- **What to do**
All that is needed is each line of the entries holding the word "card", copied as it stands.

- **Data for this task**
* * * *

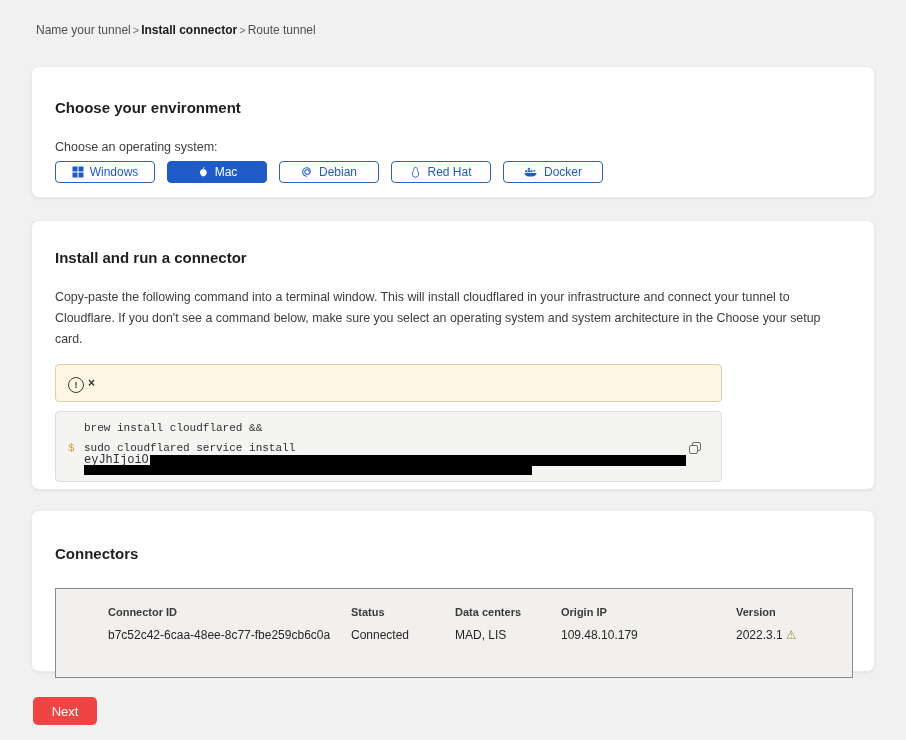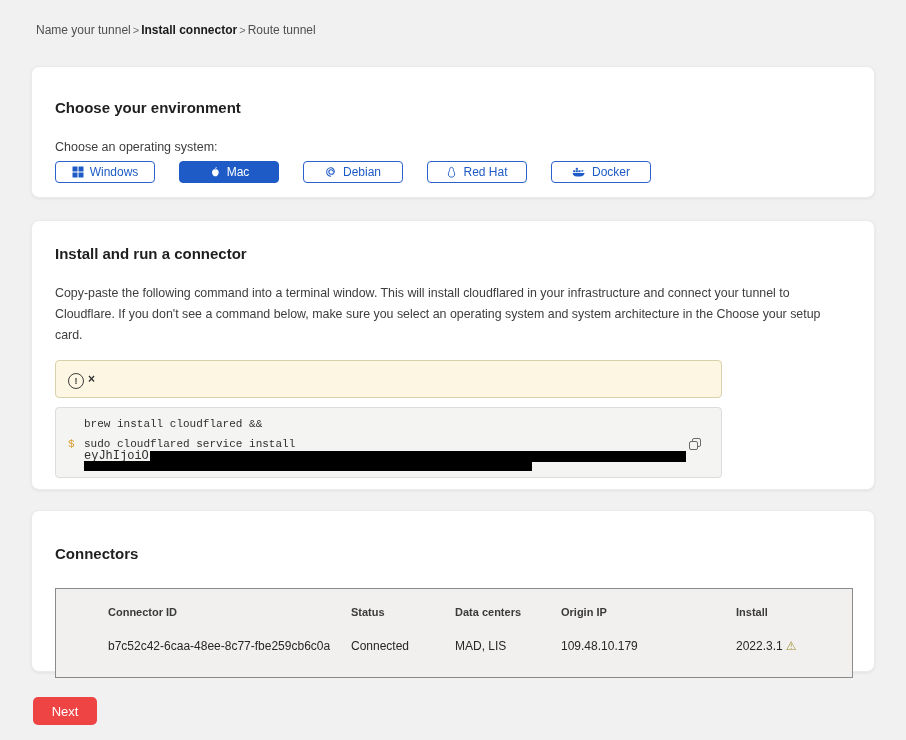--- a/index.html
+++ b/index.html
@@ -26,26 +26,26 @@
     box-shadow:0 1px 3px rgba(0,0,0,.07);
     box-sizing:border-box;
     padding:0 23px;
   }
   .card h2{
     margin:0;font-size:15px;font-weight:bold;color:#1f1f1f;
   }
   #card-environment{top:66px;height:132px;}
   #card-environment h2{padding-top:32px;}
   #card-install{top:220px;height:270px;}
-  #card-install h2{padding-top:16px;margin-top:8px;}
+  #card-install h2{padding-top:28px;}
   #card-connectors{top:510px;height:162px;}
   #card-connectors h2{padding-top:34px;}
   
   .os-label{margin-top:24px;font-size:12.5px;color:#3d3d3d;}
-  .os-row{margin-top:7px;display:flex;gap:24px;}
+  .os-row{margin-top:7px;display:flex;gap:12px;}
   .os-btn{
     width:100px;height:22px;box-sizing:border-box;
     display:flex;align-items:center;justify-content:center;gap:6px;
     background:#fff;border:1px solid #2b62c9;border-radius:4px;
     color:#1e5bc6;font-size:12px;font-family:"Liberation Sans",sans-serif;
     cursor:pointer;padding:0;
   }
   .os-btn.selected{background:#1e5bc6;border-color:#1e5bc6;color:#fff;}
   .os-btn svg{display:block;}
   
@@ -89,21 +89,21 @@
   }
   
   .connectors-table{
     margin-top:26px;width:798px;height:90px;box-sizing:border-box;
     background:#f1f0ee;border:1px solid #8a8a8a;
     position:relative;
     text-decoration:underline;
   }
   .tcol{position:absolute;top:17px;}
   .tcol .th{font-size:11px;font-weight:bold;color:#3a3a3a;}
-  .tcol .td{margin-top:21px;font-size:12px;color:#262626;}
+  .tcol .td{margin-top:10px;font-size:12px;color:#262626;}
   .col-id{left:52px;}
   .col-status{left:295px;}
   .col-dc{left:399px;}
   .col-ip{left:505px;}
   .col-version{left:680px;}
   .status-connected{color:#44a05c;}
   .version-warning{color:#9b8d2f;font-size:12px;margin-left:3px;}
   
   .next-btn{
     position:absolute;left:33px;top:697px;width:64px;height:28px;
@@ -225,21 +225,21 @@
     </div>
     <div class="tcol col-dc">
       <div class="th">Data centers</div>
       <div class="td">MAD, LIS</div>
     </div>
     <div class="tcol col-ip">
       <div class="th">Origin IP</div>
       <div class="td">109.48.10.179</div>
     </div>
     <div class="tcol col-version">
-      <div class="th">Install</div>
+      <div class="th">Version</div>
       <div class="td">
         <span>2022.3.1</span><span class="version-warning">⚠</span>
       </div>
     </div>
   </div>
 </section>
 
 <button class="next-btn">Next</button>
 
 </body></html>

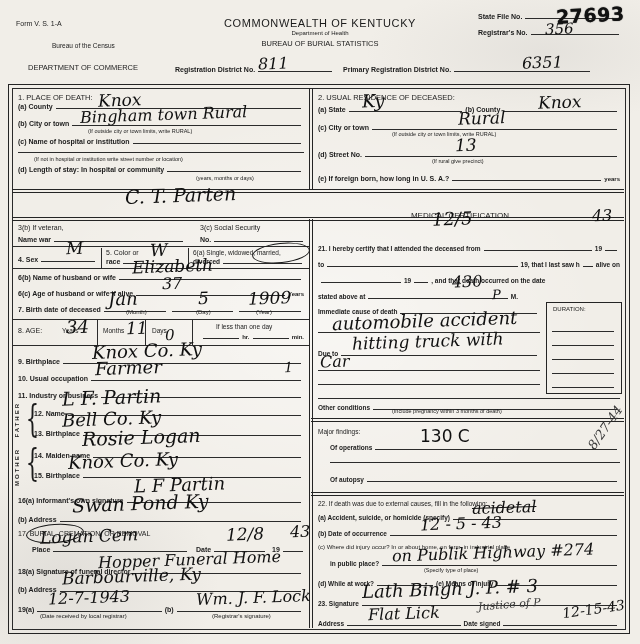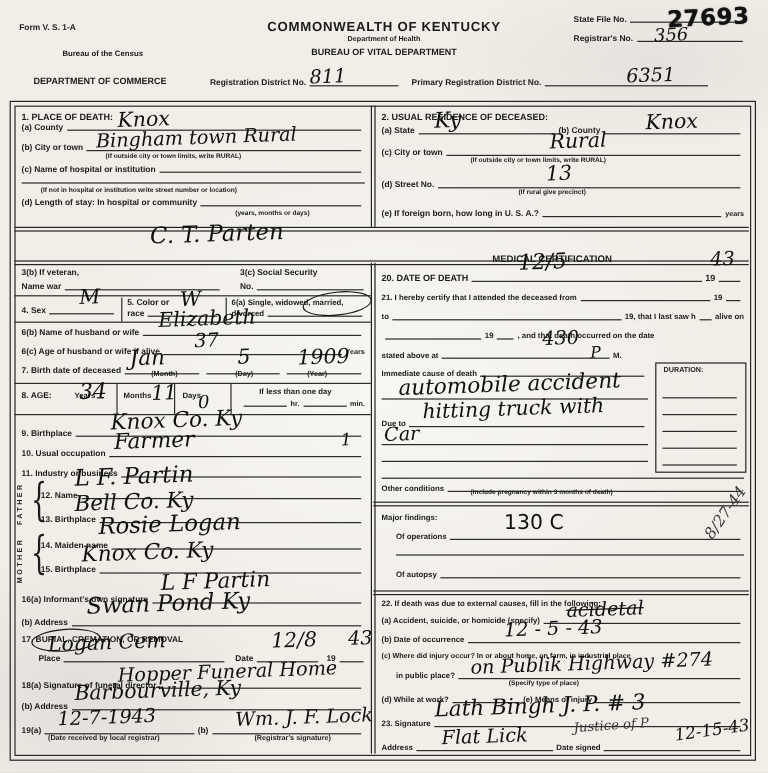--- a/index.html
+++ b/index.html
@@ -3,21 +3,21 @@
 <meta charset="utf-8">
 <style>
   html,body{margin:0;padding:0;background:#d8d5cf;}
   .sheet{position:relative;width:640px;height:644px;overflow:hidden;color:#1c1c1c;
     background:
       radial-gradient(ellipse 300px 120px at 85% 8%, rgba(120,120,120,.10), transparent 60%),
       radial-gradient(ellipse 260px 200px at 10% 90%, rgba(110,110,110,.12), transparent 60%),
       radial-gradient(ellipse 400px 300px at 50% 50%, rgba(255,255,255,.5), transparent 70%),
       #f1eee8;
     font-family:"Liberation Sans",sans-serif;}
-  .p{position:absolute;font-weight:bold;white-space:nowrap;color:#1b1b1b;}
+  .p{position:absolute;font-weight:normal;white-space:nowrap;color:#1b1b1b;}
   .sz5{font-size:5.5px;} .sz6{font-size:6px;} .sz65{font-size:6.5px;} .sz7{font-size:7px;}
   .sz75{font-size:7.5px;} .sz8{font-size:8px;} .sz11{font-size:11px;letter-spacing:.6px;}
   .ctr{text-align:center;}
   .row{position:absolute;display:flex;align-items:flex-end;white-space:nowrap;font-weight:bold;color:#1b1b1b;}
   .row span{white-space:nowrap;}
   .ln{flex:1;border-bottom:1px solid #2b2b2b;height:2px;margin:0 3px 1px 3px;}
   .lnf{border-bottom:1px solid #2b2b2b;height:2px;position:absolute;}
   .hw{position:absolute;font-family:"DejaVu Serif",serif;font-style:italic;color:#101010;
       white-space:nowrap;transform:rotate(-2deg);line-height:1;}
   .vline{position:absolute;border-left:1px solid #2b2b2b;}
@@ -39,21 +39,21 @@
 <body>
 
 <div class="sheet">
 
   <div class="p sz7" style="left:16px;top:20px;">Form V. S. 1-A</div>
   <div class="p sz75" style="left:28px;top:31px;margin-top:32px;">DEPARTMENT OF COMMERCE</div>
   <div class="p sz65" style="left:52px;top:42px;">Bureau of the Census</div>
 
   <div class="p sz11 ctr" style="left:200px;top:17px;width:240px;">COMMONWEALTH OF KENTUCKY</div>
   <div class="p sz6 ctr" style="left:200px;top:30px;width:240px;">Department of Health</div>
-  <div class="p sz75 ctr" style="left:200px;top:39px;width:240px;">BUREAU OF VITAL DEPARTMENT</div>
+  <div class="p sz75 ctr" style="left:200px;top:39px;width:240px;">BUREAU OF BURIAL STATISTICS</div>
 
   <div class="row sz7" style="left:478px;top:13px;width:144px;">
     <span>State File No.</span>
     <div class="ln"></div>
   </div>
   <div class="stamp" style="left:556px;top:4px;">27693</div>
   <div class="row sz7" style="left:478px;top:29px;width:144px;">
     <span>Registrar's  No.</span>
     <div class="ln"></div>
   </div>
@@ -294,26 +294,20 @@
     <div class="ln"></div>
     <span>(b)</span>
     <div class="ln"></div>
   </div>
   <div class="hw" style="left:48px;top:590px;font-size:16px;">12-7-1943</div>
   <div class="hw" style="left:196px;top:590px;font-size:16px;">Wm. J. F. Lock</div>
   <div class="p sz6" style="left:40px;top:613px;">(Date received by local registrar)</div>
   <div class="p sz6" style="left:212px;top:613px;">(Registrar's signature)</div>
 
   <div class="p sz8 ctr" style="left:360px;top:211px;width:200px;">MEDICAL CERTIFICATION</div>
-  <div class="row sz75" style="left:318px;top:227px;width:302px;">
-    <span>20.   DATE OF DEATH</span>
-    <div class="ln"></div>
-    <span>19</span>
-    <div class="ln" style="flex:0 0 18px;"></div>
-  </div>
   <div class="hw" style="left:432px;top:210px;font-size:18px;">12/5</div>
   <div class="hw" style="left:592px;top:208px;font-size:16px;">43</div>
 
   <div class="row sz65" style="left:318px;top:245px;width:302px;">
     <span>21.   I hereby certify that I attended the deceased from</span>
     <div class="ln"></div>
     <span>19</span>
     <div class="ln" style="flex:0 0 12px;"></div>
   </div>
   <div class="row sz65" style="left:318px;top:261px;width:302px;">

* * * *

- **Written response**
   .card h2{
   #card-environment{top:66px;height:132px;}
   #card-environment h2{padding-top:32px;}
   #card-install{top:220px;height:270px;}
-  #card-install h2{padding-top:16px;margin-top:8px;}
+  #card-install h2{padding-top:28px;}
   #card-connectors{top:510px;height:162px;}
   #card-connectors h2{padding-top:34px;}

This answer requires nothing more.